Latest revision as of 17:02, 3 February 2024

The Baltimore Lead Paint Study was a controversial clinical study conducted by the Johns Hopkins Kennedy Krieger Institute (KKI) in poor Baltimorean neighborhoods during the 1990s. Families with young children were deliberately exposed to lead by being housed with their families in apartments where lead paint had not been completely removed.[1][2] Researchers hoped to show that less stringent lead abatement techniques that would cost landlords less money would pose minimal health risks to children. The study was criticised for targeting poor African American children, for exposing children to a known health risk and for inadequate participant consent. The backlash culminated in class action lawsuits against KKI by Ericka Grimes and Myron Higgins, two of the subjects representing on the order of a hundred affected children without adequate care.[3]

Background[edit]

Despite knowledge of lead's toxicity, there is a long history of using lead in paint due to its role in maintaining a paint's color and increasing durability. In 1951, Baltimore was the first city to ban the use of lead paint in new housing, starting a move towards abating the amount of lead use in homes. Twenty-seven years later, in 1978 the Consumer Product Safety Commission laid down a nationwide ban of lead-based paint for residential use in the United States.

The Kennedy Krieger Institute is a branch of Johns Hopkins that provides medical care, rehabilitation, and research, especially emphasizing research geared towards children with learning and physical disabilities arising from neurodegenerative disorders. Lead's effects on the nervous system manifests into reduced cognitive ability, especially in children. Once lead paint was made illegal, many properties that were painted with lead still remained, especially in Baltimore, eventually leaving the painted walls that were not properly remodeled to decay and thus allow lead to be released as chips or dust, increasing risk of ingestion for future renovators and inhabitants.[4] Thus it became of interest to study how residential properties with lead could be removed, and inevitably how to abate lead without incurring high expenses for removal.[5]
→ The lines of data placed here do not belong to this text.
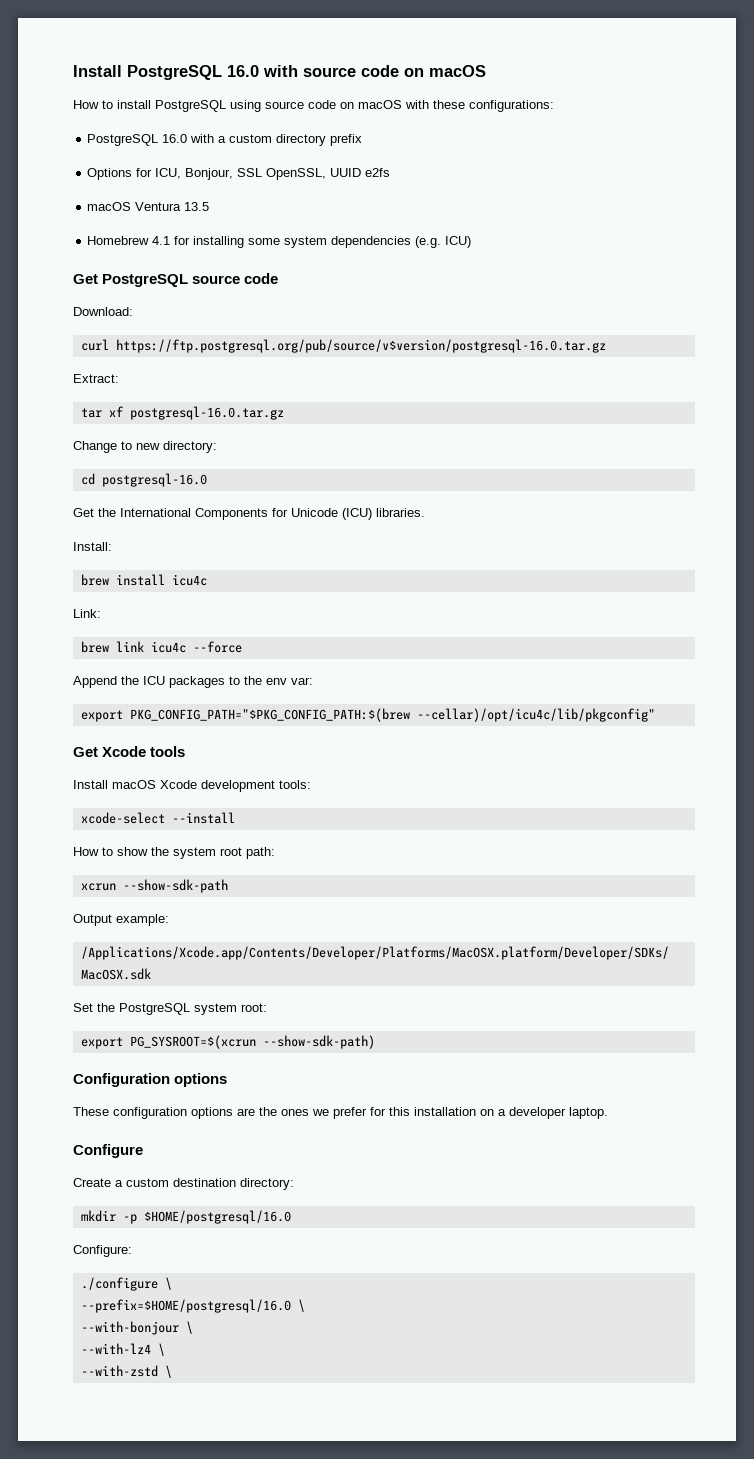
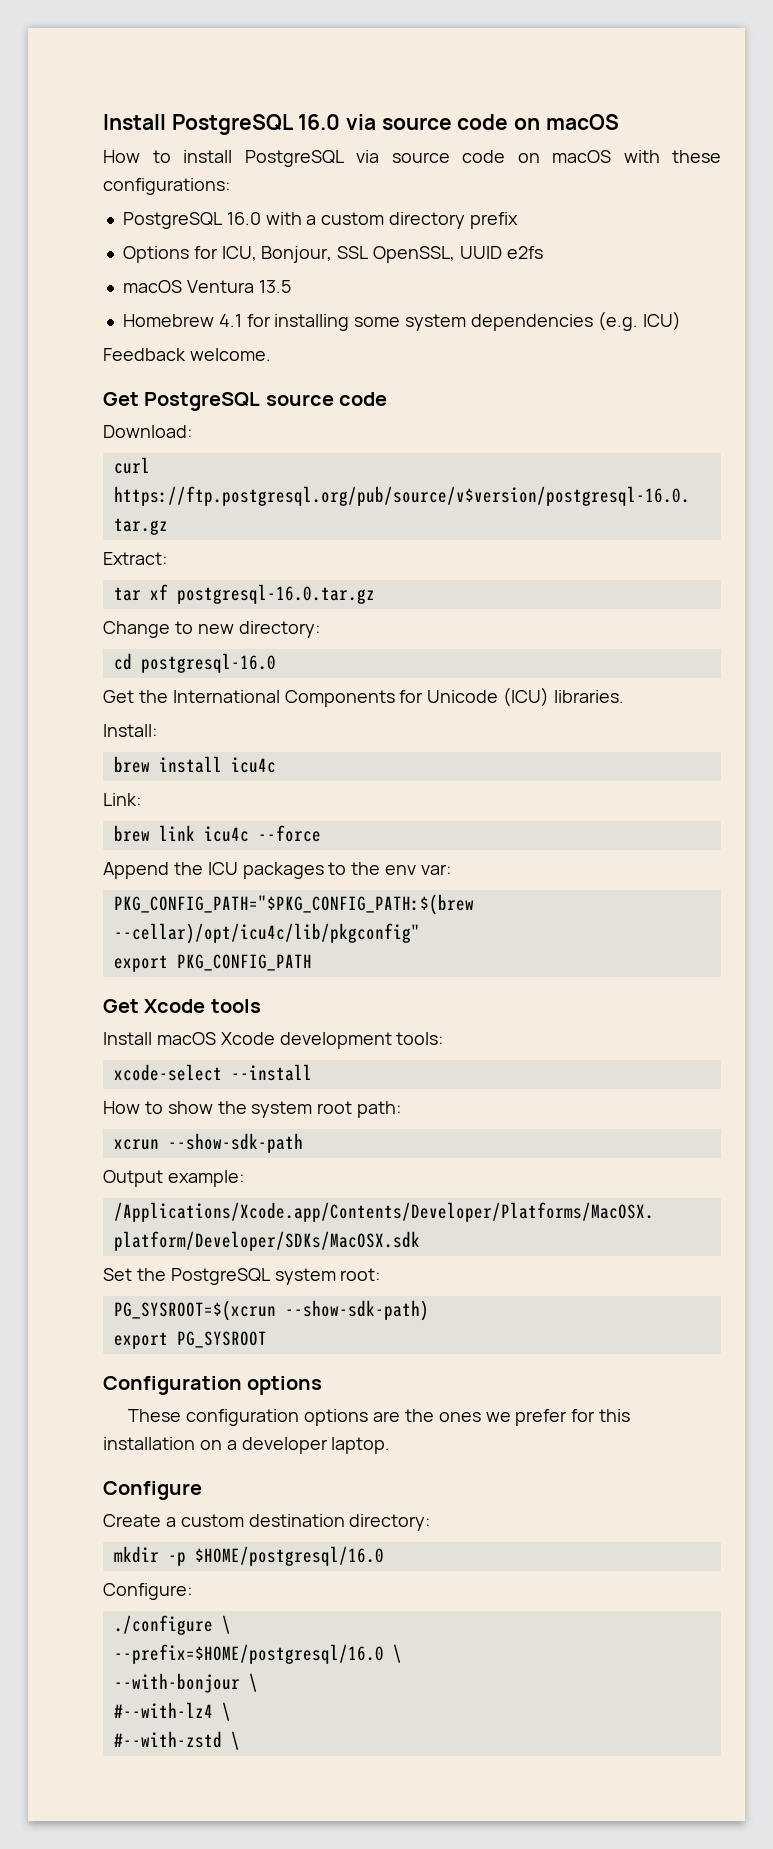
- Install PostgreSQL 16.0 with source code on macOS
+ Install PostgreSQL 16.0 via source code on macOS
- How to install PostgreSQL using source code on macOS with these configurations:
+ How to install PostgreSQL via source code on macOS with these configurations:
+ Feedback welcome.
- export PKG_CONFIG_PATH="$PKG_CONFIG_PATH:$(brew --cellar)/opt/icu4c/lib/pkgconfig"
+ PKG_CONFIG_PATH="$PKG_CONFIG_PATH:$(brew --cellar)/opt/icu4c/lib/pkgconfig"
+ export PKG_CONFIG_PATH
- export PG_SYSROOT=$(xcrun --show-sdk-path)
+ PG_SYSROOT=$(xcrun --show-sdk-path)
+ export PG_SYSROOT
- --with-lz4 \
- --with-zstd \
+ #--with-lz4 \
+ #--with-zstd \

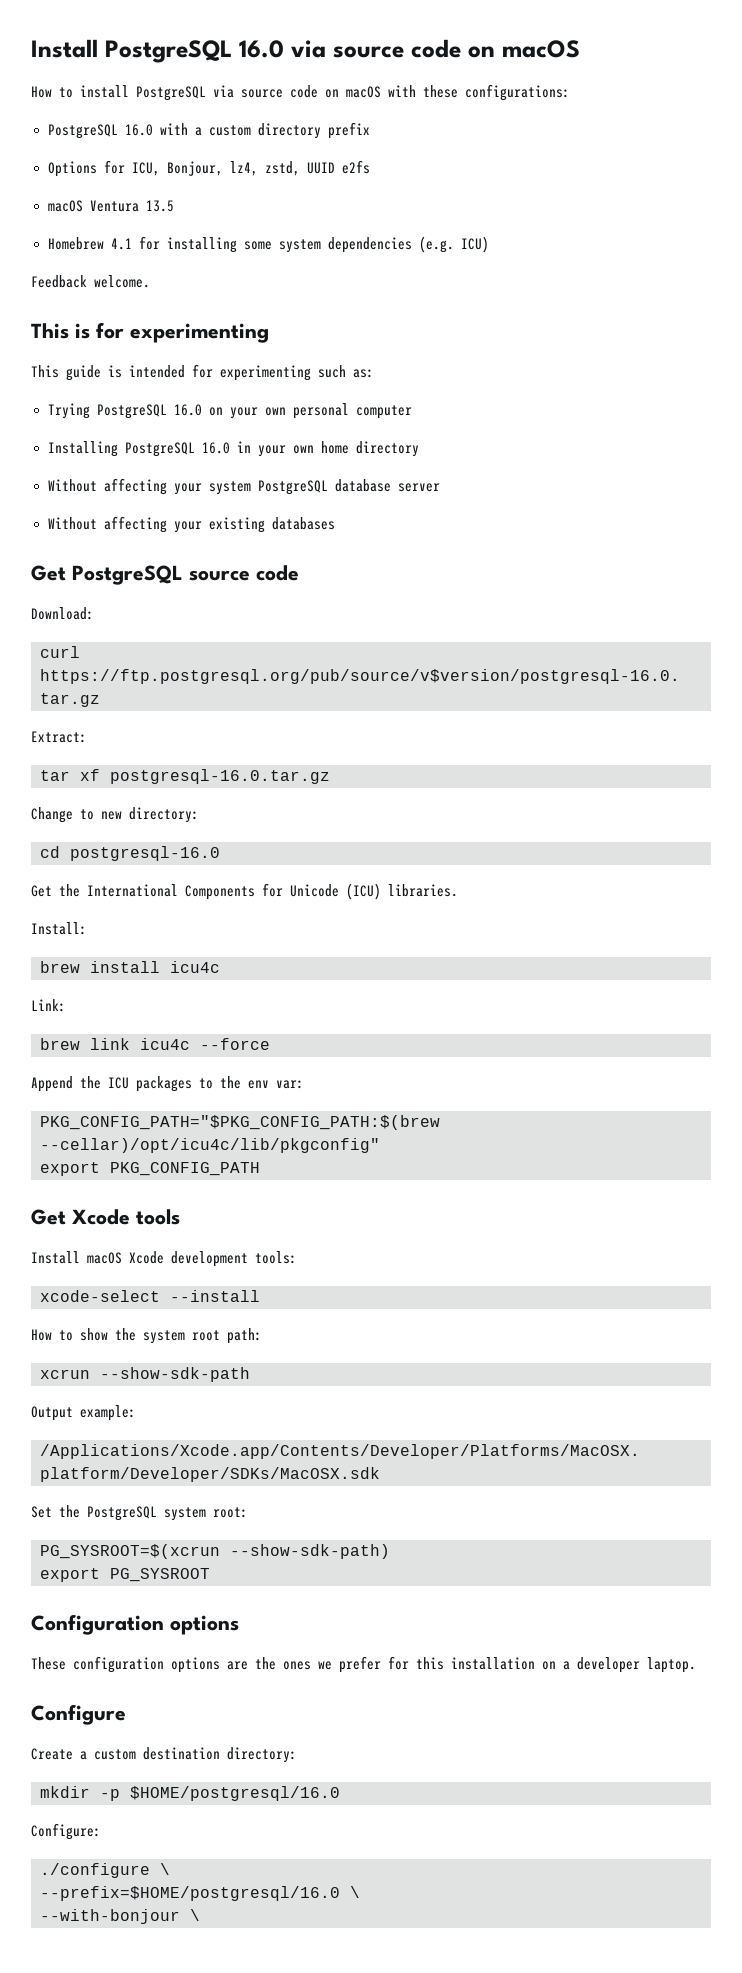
- Options for ICU, Bonjour, SSL OpenSSL, UUID e2fs
+ Options for ICU, Bonjour, lz4, zstd, UUID e2fs
+ This is for experimenting
+ This guide is intended for experimenting such as:
+ Trying PostgreSQL 16.0 on your own personal computer
+ Installing PostgreSQL 16.0 in your own home directory
+ Without affecting your system PostgreSQL database server
+ Without affecting your existing databases
- #--with-lz4 \
- #--with-zstd \

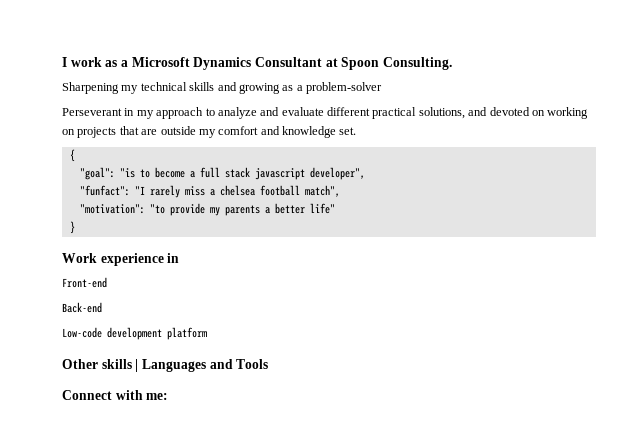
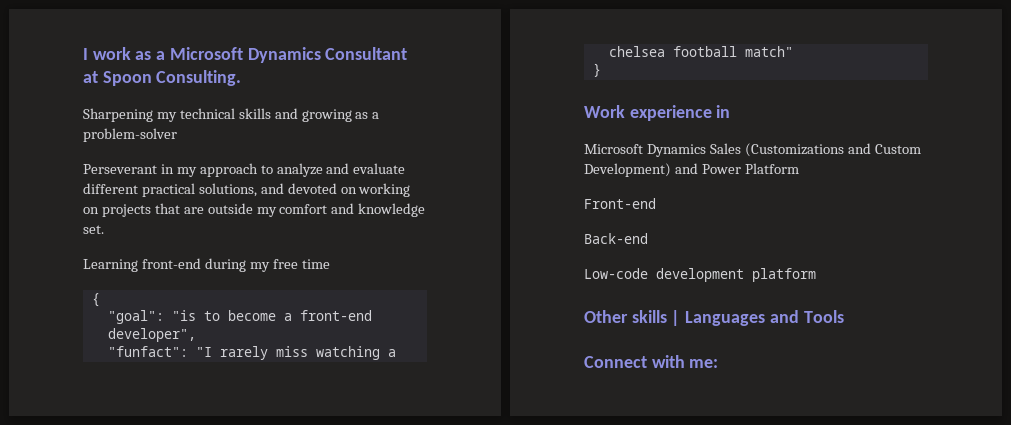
+ Learning front-end during my free time
- "goal": "is to become a full stack javascript developer",
+ "goal": "is to become a front-end developer",
- "funfact": "I rarely miss a chelsea football match",
- "motivation": "to provide my parents a better life"
+ "funfact": "I rarely miss watching a chelsea football match"
  }
  Work experience in
+ Microsoft Dynamics Sales (Customizations and Custom Development) and Power Platform

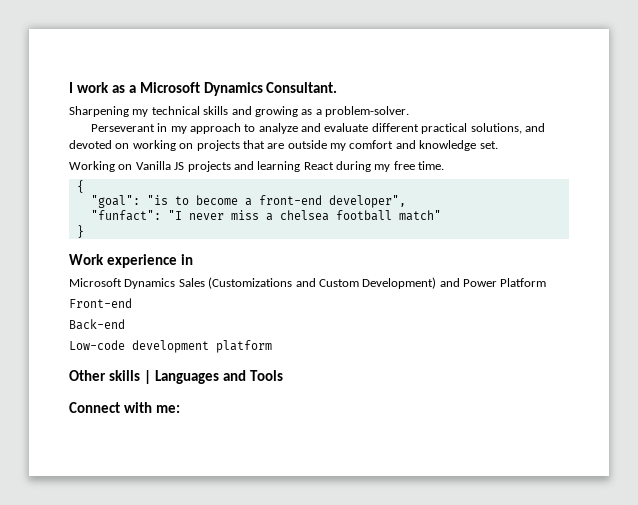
- I work as a Microsoft Dynamics Consultant at Spoon Consulting.
+ I work as a Microsoft Dynamics Consultant.
- Sharpening my technical skills and growing as a problem-solver
+ Sharpening my technical skills and growing as a problem-solver.
- Learning front-end during my free time
+ Working on Vanilla JS projects and learning React during my free time.
- "funfact": "I rarely miss watching a chelsea football match"
+ "funfact": "I never miss a chelsea football match"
The study was funded by the United States Environmental Protection Agency and the United States Department of Housing and Urban Development.[1]

Study description[edit]

To investigate how well various techniques in abating lead content reduced the prevalence of lead poisoning in low income neighborhoods, KKI sought to treat properties with these different methods and observe how much lead accumulated in young children when living in these properties. In total, several housing properties were categorized into five levels of abatement. Starting in 1993, KKI helped landlords abate apartments partially or with less expensive techniques graded by these levels. In total, 107 properties were categorized into five groups by degree of repair made to the property. KKI also actively found new families to live in these apartments, bringing the total number of children evaluated to 140, and even offered incentives for doing so.[4][6] To quantify the effectiveness of each level of abatement, the researchers measured lead content of homes and took periodic blood tests over a two-year period. If the repairs were effective, the lead concentration in properties with higher degrees of abatement or built without lead would be less than properties with less repair and the lead content in young children would not increase as much or at all. Follow up measurements were to be made every couple of years after to track how the lead concentration changed in children.[7]

Aftermath[edit]

After the study ended, many poor, African-American children ended up with neurological disabilities as a result, often incurring permanent nervous damage. Therefore, the study was not beneficial for the children themselves in terms of their health. In addition to having to cope with the impacted health of their children, parents also felt deceived by KKI team by being shown housing without full details behind the lead treatment quality of the properties they stayed in. Thus, criticism was made that both the children and parents were exploited by the study. Comparisons were made to the infamous Tuskegee Syphilis Study due to the similar affected demographic groups, in terms of race and class, lack of clear and explicit consent to participate in each study, lack of adequate care provided during each study, and the long-term, devastating impact of the study's condition on the subject's quality of life.[2] Parallels between arguments on the implications and benefits of the research for each study followed suit, strengthening the idea that among other social and economic fronts, minorities also faced discrimination in the context of medicine.[8]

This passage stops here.